* [Problem description]: Check each line of the material that follows, and copy those holding the string "where".

[Start of section]

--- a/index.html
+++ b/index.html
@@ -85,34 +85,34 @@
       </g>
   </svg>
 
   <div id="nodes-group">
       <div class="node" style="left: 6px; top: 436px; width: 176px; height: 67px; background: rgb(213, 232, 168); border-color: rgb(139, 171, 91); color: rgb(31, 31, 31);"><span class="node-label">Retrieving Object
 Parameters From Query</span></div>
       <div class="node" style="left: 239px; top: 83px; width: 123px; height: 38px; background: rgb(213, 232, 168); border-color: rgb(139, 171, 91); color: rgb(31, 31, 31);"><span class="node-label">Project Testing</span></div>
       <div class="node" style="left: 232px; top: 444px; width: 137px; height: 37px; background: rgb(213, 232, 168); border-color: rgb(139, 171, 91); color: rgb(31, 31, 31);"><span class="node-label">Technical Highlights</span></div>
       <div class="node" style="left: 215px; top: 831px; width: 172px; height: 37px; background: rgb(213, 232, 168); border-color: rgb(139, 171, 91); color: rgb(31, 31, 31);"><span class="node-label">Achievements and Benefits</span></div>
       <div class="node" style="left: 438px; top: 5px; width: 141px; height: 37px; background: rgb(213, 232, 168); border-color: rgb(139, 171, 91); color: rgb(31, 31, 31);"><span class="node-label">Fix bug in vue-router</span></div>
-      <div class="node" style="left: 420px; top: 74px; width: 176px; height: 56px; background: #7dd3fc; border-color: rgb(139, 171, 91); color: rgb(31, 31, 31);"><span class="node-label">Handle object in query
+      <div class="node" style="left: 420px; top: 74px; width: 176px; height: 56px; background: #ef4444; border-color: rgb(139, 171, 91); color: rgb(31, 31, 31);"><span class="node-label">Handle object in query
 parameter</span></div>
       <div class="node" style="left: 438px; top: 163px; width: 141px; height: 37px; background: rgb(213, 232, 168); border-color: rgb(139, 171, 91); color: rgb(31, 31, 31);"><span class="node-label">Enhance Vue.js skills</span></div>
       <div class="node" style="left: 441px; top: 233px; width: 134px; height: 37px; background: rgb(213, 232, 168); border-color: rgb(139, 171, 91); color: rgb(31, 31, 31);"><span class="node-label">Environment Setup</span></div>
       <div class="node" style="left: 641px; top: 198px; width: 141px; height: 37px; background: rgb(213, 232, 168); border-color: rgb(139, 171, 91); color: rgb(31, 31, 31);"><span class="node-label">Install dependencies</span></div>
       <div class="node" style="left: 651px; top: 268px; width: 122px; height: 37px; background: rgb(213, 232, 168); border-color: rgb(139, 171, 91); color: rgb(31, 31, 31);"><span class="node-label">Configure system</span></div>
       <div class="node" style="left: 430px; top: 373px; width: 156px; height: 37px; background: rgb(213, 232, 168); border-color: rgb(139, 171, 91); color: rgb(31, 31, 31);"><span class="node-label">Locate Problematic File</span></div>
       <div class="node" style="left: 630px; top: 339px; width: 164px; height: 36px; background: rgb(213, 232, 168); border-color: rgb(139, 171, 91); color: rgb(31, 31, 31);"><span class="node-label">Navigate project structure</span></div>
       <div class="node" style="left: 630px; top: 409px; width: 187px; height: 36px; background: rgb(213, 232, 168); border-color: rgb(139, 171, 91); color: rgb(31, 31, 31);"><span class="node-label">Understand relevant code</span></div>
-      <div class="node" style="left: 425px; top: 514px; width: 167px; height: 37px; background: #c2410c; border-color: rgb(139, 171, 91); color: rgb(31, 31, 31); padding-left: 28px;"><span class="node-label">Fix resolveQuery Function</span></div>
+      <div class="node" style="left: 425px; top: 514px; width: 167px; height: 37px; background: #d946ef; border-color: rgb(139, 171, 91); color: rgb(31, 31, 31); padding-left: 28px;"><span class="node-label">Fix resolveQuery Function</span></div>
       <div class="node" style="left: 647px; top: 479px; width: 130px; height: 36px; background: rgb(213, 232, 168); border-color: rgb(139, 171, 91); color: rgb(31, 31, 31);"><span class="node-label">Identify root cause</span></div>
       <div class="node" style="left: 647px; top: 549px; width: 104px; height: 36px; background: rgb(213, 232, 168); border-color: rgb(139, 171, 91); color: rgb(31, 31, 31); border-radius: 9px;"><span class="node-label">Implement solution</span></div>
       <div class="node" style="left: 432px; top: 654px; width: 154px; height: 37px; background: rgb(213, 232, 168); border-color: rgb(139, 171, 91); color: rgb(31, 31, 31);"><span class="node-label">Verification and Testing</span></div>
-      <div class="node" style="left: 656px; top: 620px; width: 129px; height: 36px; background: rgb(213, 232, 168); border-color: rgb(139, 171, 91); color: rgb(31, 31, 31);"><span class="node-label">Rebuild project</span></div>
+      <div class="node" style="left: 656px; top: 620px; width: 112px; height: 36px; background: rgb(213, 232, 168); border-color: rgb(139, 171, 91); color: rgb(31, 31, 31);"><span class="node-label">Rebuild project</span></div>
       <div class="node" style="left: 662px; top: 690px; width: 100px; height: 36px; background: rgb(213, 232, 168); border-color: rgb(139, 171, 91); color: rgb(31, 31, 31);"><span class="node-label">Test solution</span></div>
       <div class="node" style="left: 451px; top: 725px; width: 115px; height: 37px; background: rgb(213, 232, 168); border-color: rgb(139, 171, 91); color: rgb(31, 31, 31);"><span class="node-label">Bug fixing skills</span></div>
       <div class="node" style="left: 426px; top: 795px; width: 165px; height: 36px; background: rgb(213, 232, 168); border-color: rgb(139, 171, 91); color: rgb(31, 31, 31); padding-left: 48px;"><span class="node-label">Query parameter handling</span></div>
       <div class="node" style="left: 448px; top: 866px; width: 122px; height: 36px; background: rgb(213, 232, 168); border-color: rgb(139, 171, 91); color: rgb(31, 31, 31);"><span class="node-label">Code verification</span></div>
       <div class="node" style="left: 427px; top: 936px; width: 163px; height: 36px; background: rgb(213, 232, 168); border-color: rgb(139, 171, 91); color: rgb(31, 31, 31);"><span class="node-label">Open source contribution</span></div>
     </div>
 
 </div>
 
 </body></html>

[End of section]
[Start of section]

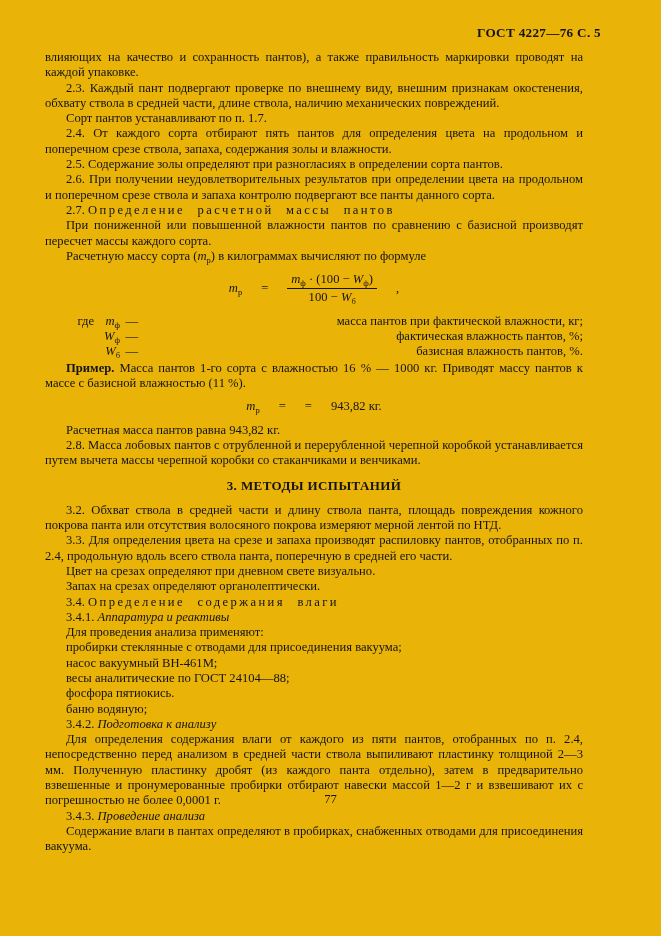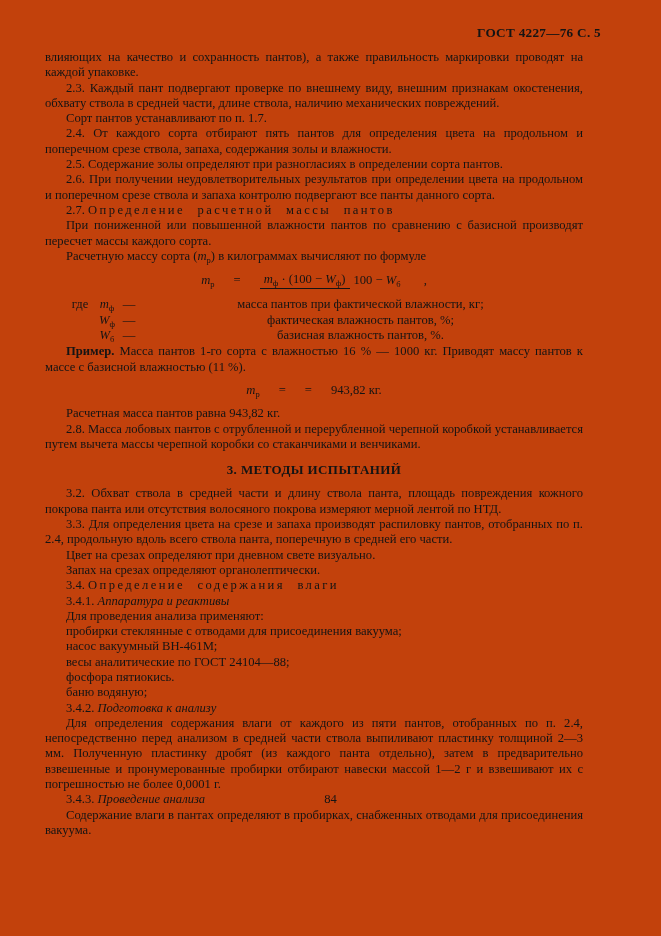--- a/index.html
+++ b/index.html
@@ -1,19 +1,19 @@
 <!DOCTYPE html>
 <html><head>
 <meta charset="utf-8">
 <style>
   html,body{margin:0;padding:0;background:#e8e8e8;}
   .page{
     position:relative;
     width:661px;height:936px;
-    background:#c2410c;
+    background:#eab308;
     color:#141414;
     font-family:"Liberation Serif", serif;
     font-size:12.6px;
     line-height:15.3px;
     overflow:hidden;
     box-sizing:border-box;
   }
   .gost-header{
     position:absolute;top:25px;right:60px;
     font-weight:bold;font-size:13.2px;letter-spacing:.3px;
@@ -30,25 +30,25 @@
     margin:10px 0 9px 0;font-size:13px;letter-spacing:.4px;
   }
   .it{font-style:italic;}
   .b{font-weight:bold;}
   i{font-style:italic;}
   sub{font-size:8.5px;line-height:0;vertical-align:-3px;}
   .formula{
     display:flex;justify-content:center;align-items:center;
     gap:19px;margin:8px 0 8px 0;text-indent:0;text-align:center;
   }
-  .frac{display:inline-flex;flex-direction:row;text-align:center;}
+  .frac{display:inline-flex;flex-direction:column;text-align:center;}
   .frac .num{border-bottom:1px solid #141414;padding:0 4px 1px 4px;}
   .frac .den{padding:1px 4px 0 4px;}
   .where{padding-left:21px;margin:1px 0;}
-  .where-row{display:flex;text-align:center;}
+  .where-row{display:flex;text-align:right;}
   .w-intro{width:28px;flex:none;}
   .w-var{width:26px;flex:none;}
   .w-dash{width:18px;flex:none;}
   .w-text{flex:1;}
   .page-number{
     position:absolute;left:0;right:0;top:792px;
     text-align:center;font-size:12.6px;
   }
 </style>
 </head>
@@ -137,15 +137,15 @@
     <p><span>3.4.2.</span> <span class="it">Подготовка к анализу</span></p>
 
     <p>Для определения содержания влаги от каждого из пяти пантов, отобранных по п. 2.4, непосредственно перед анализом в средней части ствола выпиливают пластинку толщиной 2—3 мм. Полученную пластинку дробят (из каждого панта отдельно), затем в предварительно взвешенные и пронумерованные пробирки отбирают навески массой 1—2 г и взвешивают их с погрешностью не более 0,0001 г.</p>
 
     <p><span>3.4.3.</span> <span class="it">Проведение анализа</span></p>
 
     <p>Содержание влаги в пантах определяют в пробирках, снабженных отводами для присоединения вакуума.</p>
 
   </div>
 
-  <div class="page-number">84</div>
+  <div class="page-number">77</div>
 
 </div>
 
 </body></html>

[End of section]

* [Problem solution]:
   .where{padding-left:21px;margin:1px 0;}
-  .where-row{display:flex;text-align:center;}
+  .where-row{display:flex;text-align:right;}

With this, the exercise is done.